Ovulation is the name of the process that happens usually once in every menstrual cycle when hormone changes trigger an ovary to release an egg. This typically happens 12 to 16 days before the next period starts. These are the common signs and symptoms of ovulation.
- Many women experience no ovulation symptoms. Women who experience symptoms find these can vary from cycle to cycle.
- Some of the signs only occur after ovulation has happened which makes them of little help in predicting a woman’s fertile days in that cycle
- The LH surge (detected by ovulation tests) happens 24 – 36 hours before ovulation
As a woman approaches ovulation, her body produces increasing amounts of a hormone called estrogen, which causes the lining of her uterus to thicken and helps create a sperm friendly environment. These high estrogen levels trigger a sudden increase in another hormone called luteinising hormone (LH). This LH surge causes the release of the mature egg from her ovary - this is ovulation. Ovulation normally occurs 24 to 48 hours after the LH surge, which is why the LH surge is a good predictor of peak fertility.
A woman’s basal (resting) body temperature rises by 0.4-1.0°C after ovulation. This rise is normally too small for a woman to notice, but can be detected by an accurate thermometer.
About one in five women have pain associated with ovulation. The pain may occur just before, during, or after ovulation. There are several explanations for the cause of this ovulation pain. Just prior to ovulation, follicle growth may stretch the surface of the ovary, causing pain. At the time of ovulation, fluid or blood is released from the ruptured egg follicle and may cause irritation of the abdominal lining.

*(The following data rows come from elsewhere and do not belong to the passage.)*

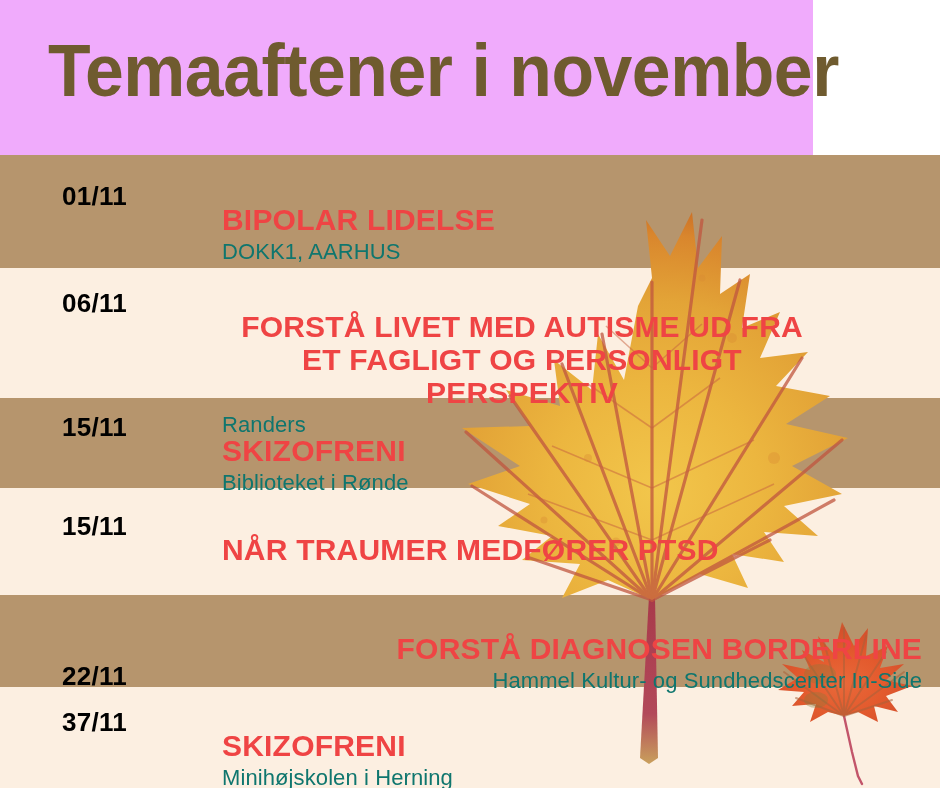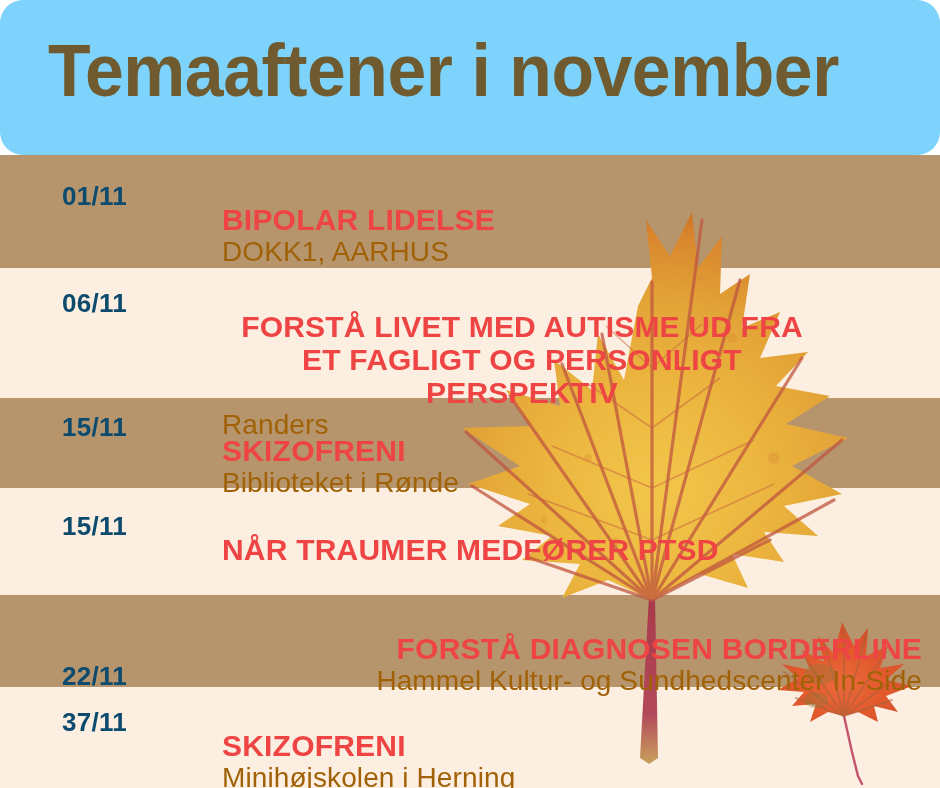--- a/index.html
+++ b/index.html
@@ -11,24 +11,23 @@
   }
   #poster{
     position:relative;
     width:940px;height:788px;
     background:#ffffff;
     overflow:hidden;
   }
 
   
   #header{
-    position:absolute;left:0;top:0;width:940px;height:155px;
-    background:#7dd3fc;
+    position:absolute;left:0;top:0;width:813px;height:155px;
+    background:#f0abfc;
     z-index:5;
-    border-radius:23px;
   }
   #title{
     position:absolute;left:48px;top:29px;
     width:860px;
     font-family:"Liberation Sans", sans-serif;
     font-weight:bold;
     font-size:75px;
     line-height:82px;
     letter-spacing:-0.5px;
     color:#6f5b2f;
@@ -63,42 +62,42 @@
     position:absolute;left:0;width:940px;
     z-index:4;
   }
   .date{
     position:absolute;left:62px;
     width:140px;
     text-align:left;
     font-weight:bold;
     font-size:26px;
     line-height:30px;
-    color:#0c4a6e;
+    color:#000000;
     letter-spacing:0.3px;
   }
   .info{
     position:absolute;left:222px;
     width:700px;
   }
   .ev-title{
     font-weight:bold;
     font-size:30px;
     line-height:33px;
     letter-spacing:0.2px;
     color:#ef4444;
     text-transform:uppercase;
     margin-top:24px;
   }
   .ev-venue{
     font-weight:normal;
-    font-size:28px;
+    font-size:22px;
     line-height:29px;
     letter-spacing:0.1px;
-    color:#a16207;
+    color:#0f766e;
     margin-top:1px;
   }
 </style>
 </head>
 <body>
 
 <div id="poster">
 
   <div id="bands">
       <div class="band tan" style="top: 155px; height: 113px;"></div>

Ovulation pain may be felt on one side one month then switch to the opposite side the next month, or it may be felt on the same side for several months in succession. It typically lasts for only a few minutes but it can last for longer, possibly as long as 24-48 hours, and can be a sharp, cramping, distinctive pain. It is rarely described as severe pain.
Changes in saliva
It has been found that a woman’s saliva changes according to the amount of the hormone estrogen in her body. During a woman’s monthly cycle, there is a large rise in estrogen a few days before ovulation and another smaller rise a few days before her period is due.
Changes in cervical mucus
During a woman’s menstrual cycle, the type and amount of cervical mucus (a secretion made by glands in the cervix) changes. It can be sticky or stretchy, white or cloudy. In the days leading up to ovulation it changes to being clear and stretchy (and is often compared to egg white – leading to the name ‘egg white cervical mucus’). This mucus is supportive to sperm and helps them to reach the egg.